Boric acid (BORA), an ingredient of many cosmetics, pharmaceuticals, and pesticides, was tested for developmental toxicity in timed-pregnant Swiss mice and Sprague-Dawley rats (n = 26-28/group). BORA (0, 0.1, 0.2, or 0.4% in feed) was provided throughout gestation to attain steady-state exposure as early as possible during prenatal development. Average doses (mg/kg/day) were 248, 452, or 1003 in mice, and 78, 163, or 330 in rats. To limit prenatal mortality, BORA (0.8% or 539 mg/kg/day) was provided to an additional group of rats on Gestational Days (GD) 6 to 15 only. On GD 17 (mice) or 20 (rats), fetuses were weighed and examined for malformations (external, visceral, skeletal). Mouse dams exhibited mild renal lesions (greater than or equal to 0.1%), increased water intake and relative kidney weight (0.4%), and decreased weight gain (0.4%) during treatment. There was a reduction of fetal body weight (greater than or equal to 0.2%) and an increased incidence of resorptions and malformed fetuses per litter (0.4%). Morphological changes included an increased incidence of short rib XIII (a malformation) and a decreased incidence of rudimentary or full rib(s) at lumbar I (an anatomical variation). Maternal rats exhibited increased liver and kidney weights at greater than or equal to 0.2%, altered water and/or food intake at greater than 0.2%, and decreased weight gain at greater than 0.4%. Average fetal body weight/litter was reduced at all doses. Prenatal mortality was increased only at 0.8%. The incidence of fetal malformations was significantly increased at greater than or equal to 0.2%. The most frequently observed malformations were enlarged lateral ventricles of the brain and agenesis or shortening of rib XIII. In rats, the no-observable-adverse-effect level (NOAEL) for maternal toxicity was 78 mg/kg (0.1%), while in mice the low dose of 248 mg/kg (0.1%) approached the maternal NOAEL with mild renal lesions in only 2 of 10 females. Embryo/fetal toxicity occurred in all groups of rats at greater than or equal to 78 mg/kg (greater than or equal to 0.1%) while the NOAEL for developmental toxicity in mice was 248 mg/kg (0.1%). Thus developmental toxicity occurred below maternally toxic levels in rats as well as in the presence of maternal toxicity in mice and rats.
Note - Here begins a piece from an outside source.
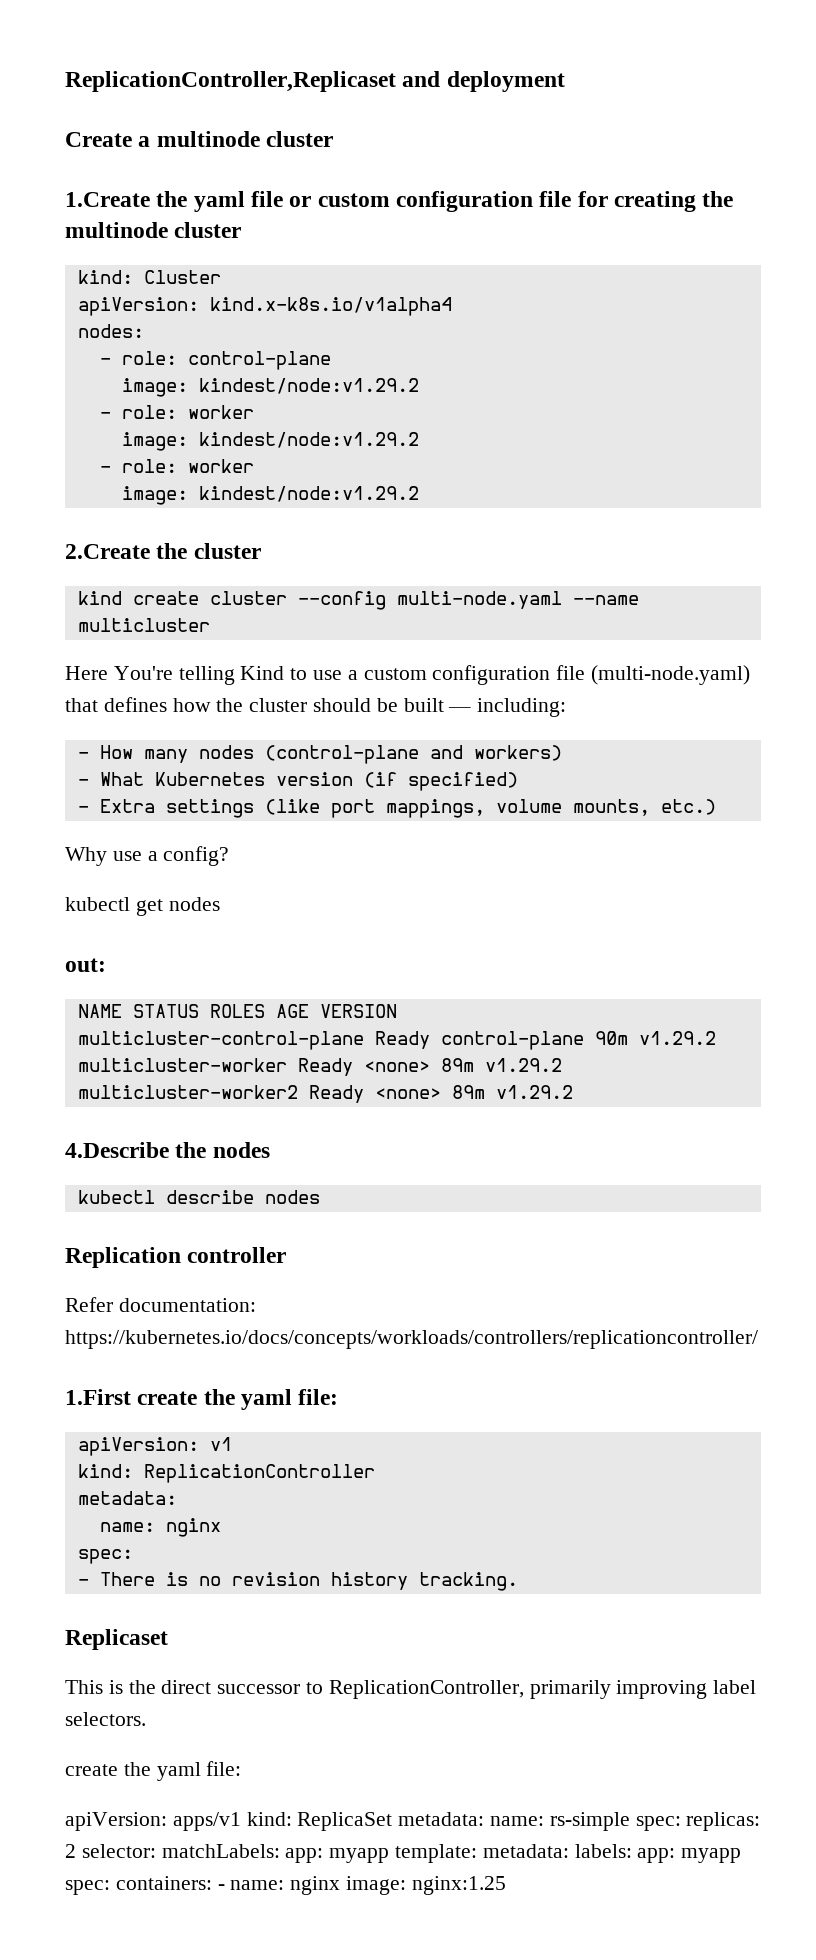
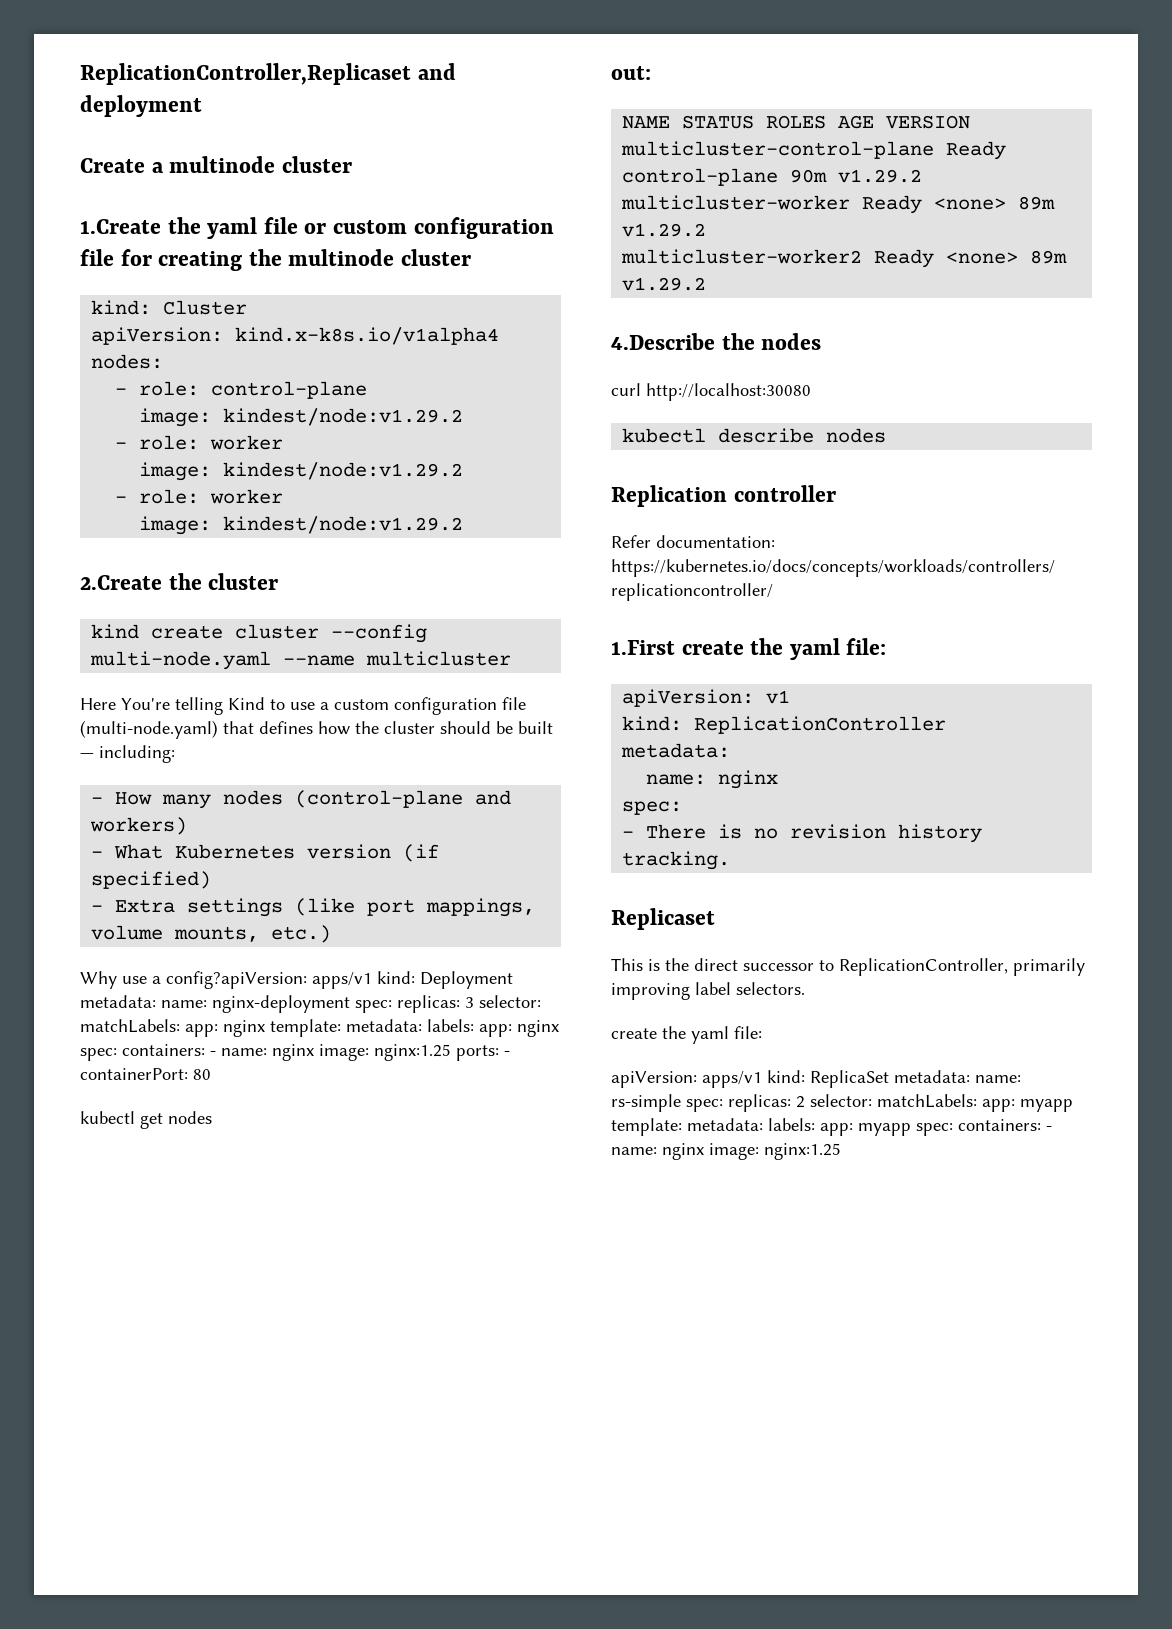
- Why use a config?
+ Why use a config?apiVersion: apps/v1 kind: Deployment metadata: name: nginx-deployment spec: replicas: 3 selector: matchLabels: app: nginx template: metadata: labels: app: nginx spec: containers: - name: nginx image: nginx:1.25 ports: - containerPort: 80
+ curl http://localhost:30080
硼酸(BORA)是许多化妆品、药品和杀虫剂的成分,在定时怀孕的瑞士小鼠和斯普拉格-道利大鼠(每组n = 26 - 28只)中进行了发育毒性测试。在整个妊娠期提供BORA(饲料中含量为0、0.1、0.2或0.4%),以便在产前发育尽可能早地达到稳态暴露。小鼠的平均剂量(mg/kg/天)为248、452或1003,大鼠为78、163或330。为了限制产前死亡率,仅在妊娠第6至15天给另一组大鼠提供BORA(0.8%或539 mg/kg/天)。在妊娠第17天(小鼠)或第20天(大鼠),对胎儿称重并检查是否有畸形(外部、内脏、骨骼)。小鼠母鼠在治疗期间出现轻度肾脏病变(大于或等于0.1%)、饮水量增加和相对肾脏重量增加(0.4%)以及体重增加减少(0.4%)。胎儿体重有所减轻(大于或等于0.2%),每窝吸收胎和畸形胎儿的发生率增加(0.4%)。形态学变化包括第XIII对短肋(一种畸形)的发生率增加以及第I腰椎处未发育或完整肋骨(一种解剖变异)的发生率降低。母鼠肝脏和肾脏重量增加大于或等于0.2%、水和/或食物摄入量改变大于0.2%以及体重增加减少大于0.4%。所有剂量下每窝胎儿平均体重均降低。仅在0.8%剂量时产前死亡率增加。胎儿畸形发生率在大于或等于0.2%时显著增加。最常观察到的畸形是脑侧脑室扩大以及第XIII对肋骨发育不全或缩短。在大鼠中,母体毒性的无观察到有害作用水平(NOAEL)为78 mg/kg(0.1%),而在小鼠中,低剂量248 mg/kg(0.1%)接近母体NOAEL,仅10只雌性中有2只出现轻度肾脏病变。在大于或等于78 mg/kg(大于或等于0.1%)的所有大鼠组中均出现胚胎/胎儿毒性,而小鼠发育毒性的NOAEL为248 mg/kg(0.1%)。因此,大鼠在低于母体毒性水平时发生发育毒性,而小鼠和大鼠在存在母体毒性时也发生发育毒性。